From: jacko on 15 Jul 2010 12:09

On Jul 15, 4:48 pm, George Neuner <gneun...(a)comcast.net> wrote:
> On Thu, 15 Jul 2010 08:17:44 -0700 (PDT), jacko <jackokr...(a)gmail.com>
> wrote:
>
> >Is
>
> >http://groups.google.com/group/comp.lang.forth/browse_thread/thread/4...
>
> >important for solving the GC problem? Ref FIFOO
>
> There isn't enough detail in that conversation to figure out what
> problem the structure is trying to solve. What exactly are you
> asking?
>
> George

From my own prospective the mark and sweep cache flushing garbage
collector problem. Also related to the circular pointer counted
reference memory leak problem, and the common tail evaluation of
circular structures solution.

From: jacko on 15 Jul 2010 12:54

The virtualization through a vm relates to cache size, or more
precisly to I cache vs. D cache size. Using a simple virtual machine
the I-cache can be smaller, or more precisly have more decode applied
in the same area. Introduction of a threadidng cache or T cache to
avoid clogging the D cache with contol flow addresses, allows an
individual ip/(pc) per T cache line. If it were not for re-entrant
recursive functions... or maybe this is just an ip push/pop.

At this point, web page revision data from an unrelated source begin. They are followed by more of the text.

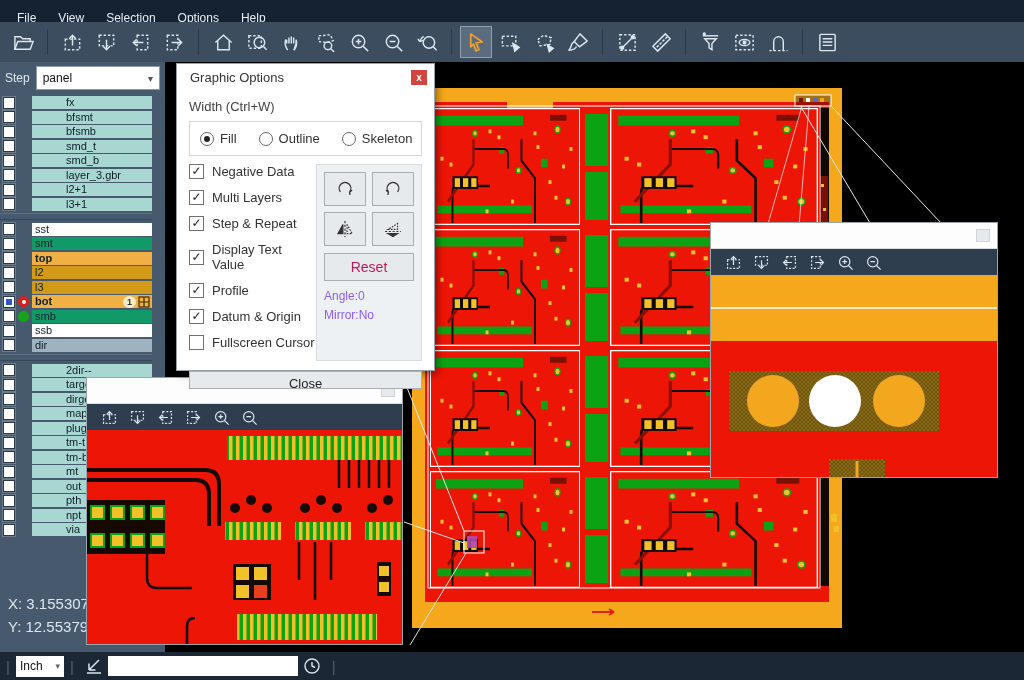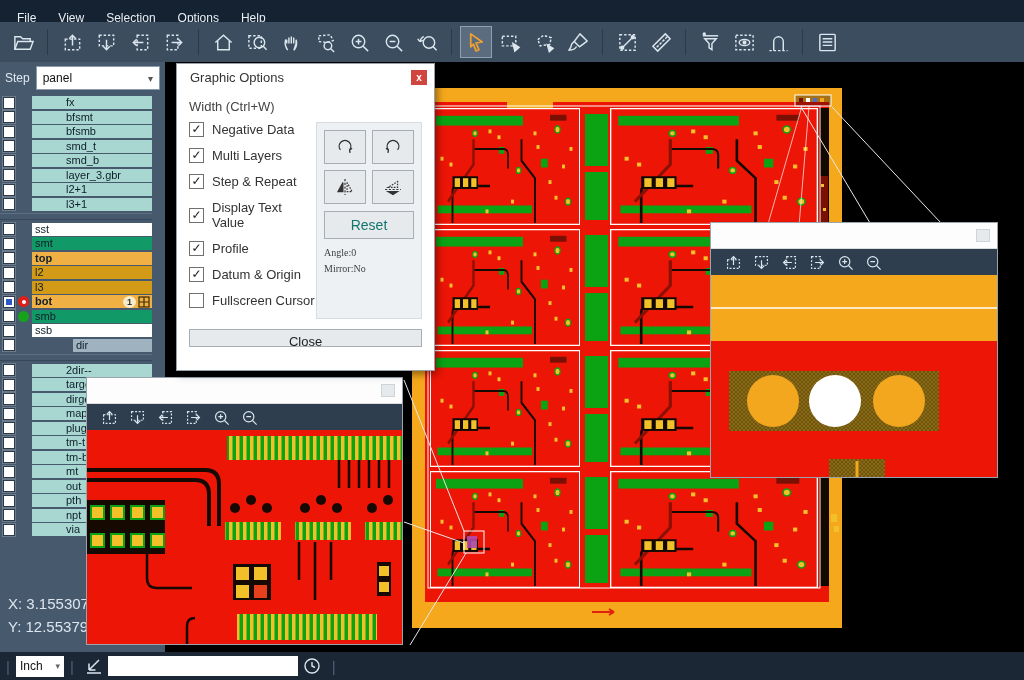--- a/index.html
+++ b/index.html
@@ -852,6 +852,20 @@
     </div>
     <div id="dbody">
       <div id="width-label">Width (Ctrl+W)</div>
+      <div id="radio-group">
+          <label class="radio-item">
+            <span class="radio sel"></span>
+            <span>Fill</span>
+          </label>
+          <label class="radio-item">
+            <span class="radio"></span>
+            <span>Outline</span>
+          </label>
+          <label class="radio-item">
+            <span class="radio"></span>
+            <span>Skeleton</span>
+          </label>
+        </div>
       <div id="main-row">
         <div id="cbx-col">
             <label class="cbx-item">

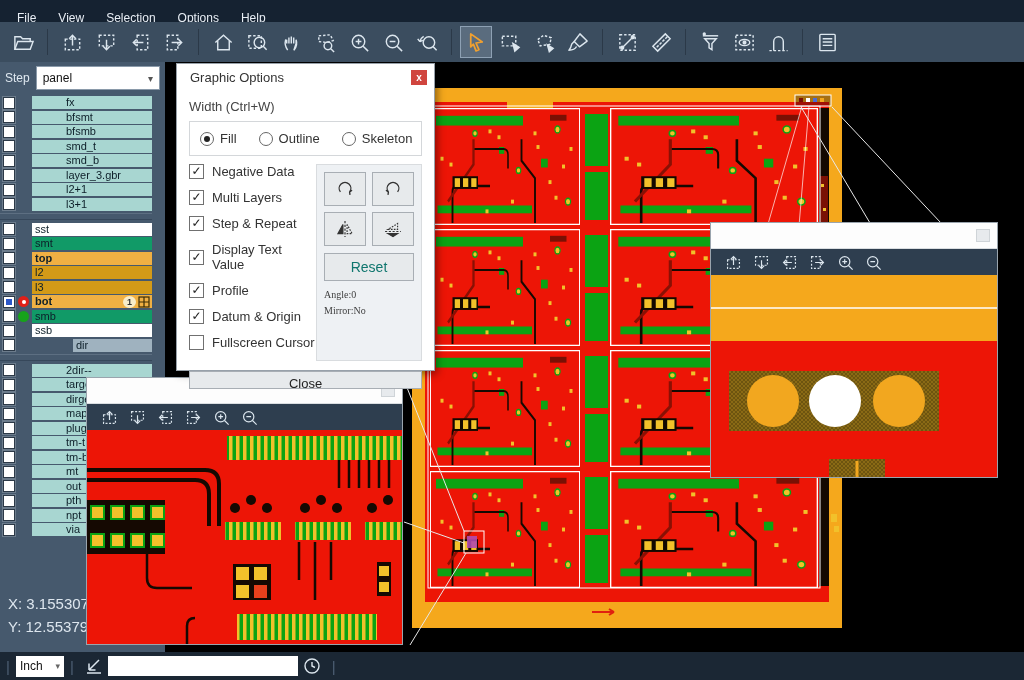--- a/index.html
+++ b/index.html
@@ -93,7 +93,7 @@
   .tool-sq { height:34px; background:#e7eaec; border:1px solid #a8aeb4; display:flex; align-items:center; justify-content:center; }
   .tool-sq svg { width:20px; height:20px; }
   #reset-btn { margin-top:7px; height:28px; background:#e7eaec; border:1px solid #a8aeb4;
-    text-align:center; line-height:26px; font-size:14px; color:#0f766e; }
+    text-align:center; line-height:26px; font-size:14px; color:#be185d; }
   #angle-text, #mirror-text { margin-top:8px; font-size:10px; color:#404040;font-family:Liberation Serif, serif; }
   #mirror-text { margin-top:5px; }
   #close-btn { margin:10px 12px; height:18px; background:#e7eaec; border:1px solid #a8aeb4;

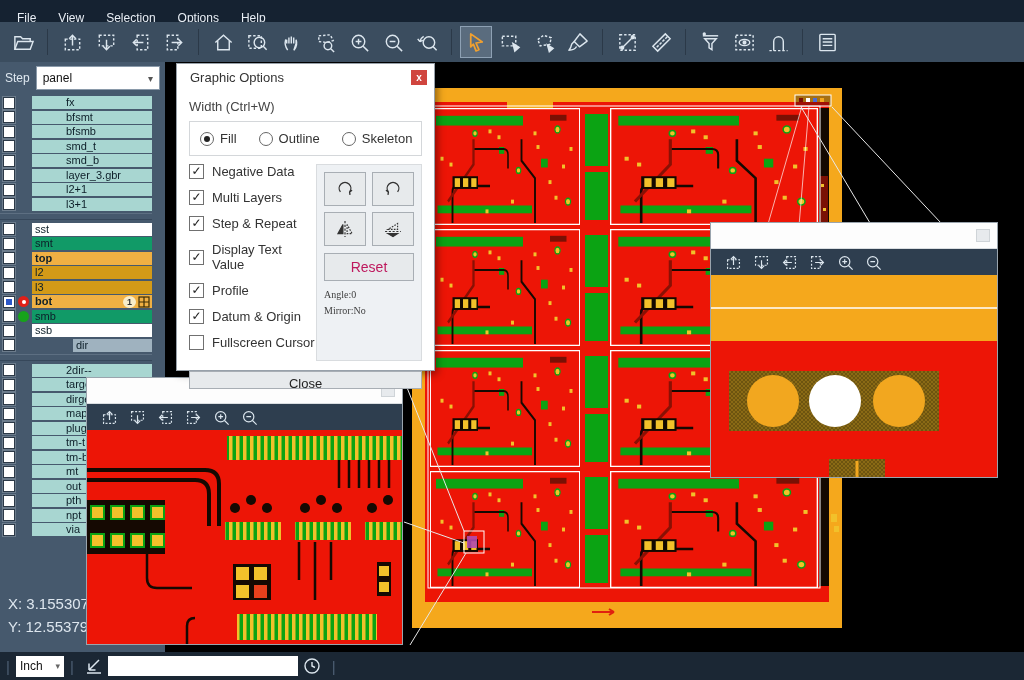--- a/index.html
+++ b/index.html
@@ -94,7 +94,7 @@
   .tool-sq svg { width:20px; height:20px; }
   #reset-btn { margin-top:7px; height:28px; background:#e7eaec; border:1px solid #a8aeb4;
     text-align:center; line-height:26px; font-size:14px; color:#be185d; }
-  #angle-text, #mirror-text { margin-top:8px; font-size:10px; color:#404040;font-family:Liberation Serif, serif; }
+  #angle-text, #mirror-text { margin-top:8px; font-size:12px; color:#8b5cf6; }
   #mirror-text { margin-top:5px; }
   #close-btn { margin:10px 12px; height:18px; background:#e7eaec; border:1px solid #a8aeb4;
     text-align:center; line-height:24px; font-size:13px; color:#222; }

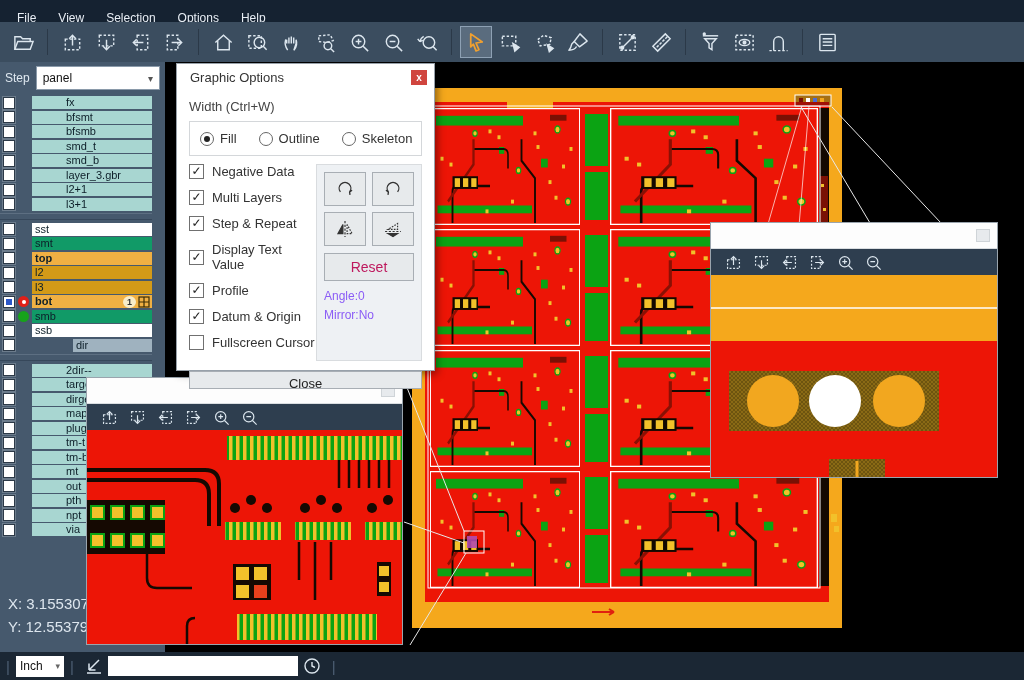--- a/index.html
+++ b/index.html
@@ -45,7 +45,7 @@
     padding-left:3px; display:flex; align-items:center; overflow:hidden; white-space:nowrap; }
   .bg-teal { background:#a8d6d1;padding-left:34px; } .bg-white { background:#ffffff; }
   .bg-green { background:#119a67; } .bg-orange { background:#f0b043;font-weight:bold; }
-  .bg-gold { background:#d39a17; } .bg-gray { background:#9fb2bf;margin-left:41px; }
+  .bg-gold { background:#d39a17; } .bg-gray { background:#9fb2bf; }
   .badge { margin-left:auto; width:13px; height:12px; border-radius:50%; background:#f7ecc9;
     color:#333; font-size:9px; line-height:12px; text-align:center; flex:none; }
   .gridico { width:12px; height:12px; margin:0 2px; flex:none; }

To avoid the threading to from code entry exit problem, all that is
needed is a code entry thread address to be made special, and an
opcode to re-enter threading mode, or only execute one opcode before
threading re-entry.

Infact with good design an I cache can be decoded to an RTL
encompassing a cache line unit of execution. Knowing that certain
'registers' are temporary stack pointers, not requiring global memory
writethru, supporting a a mutithreaded pipeline for threadcount equals
cacheline size. The common code base of a threading engine prvents I
cache invalidations. The problem is then defered to the T cache as the
I cache becomes a sort of microcode. The T cache can then be divided
into n parts as the cacheline becomes n instructions. Each part then
has n cycles to achive an indirection lookup or line load/save/copy.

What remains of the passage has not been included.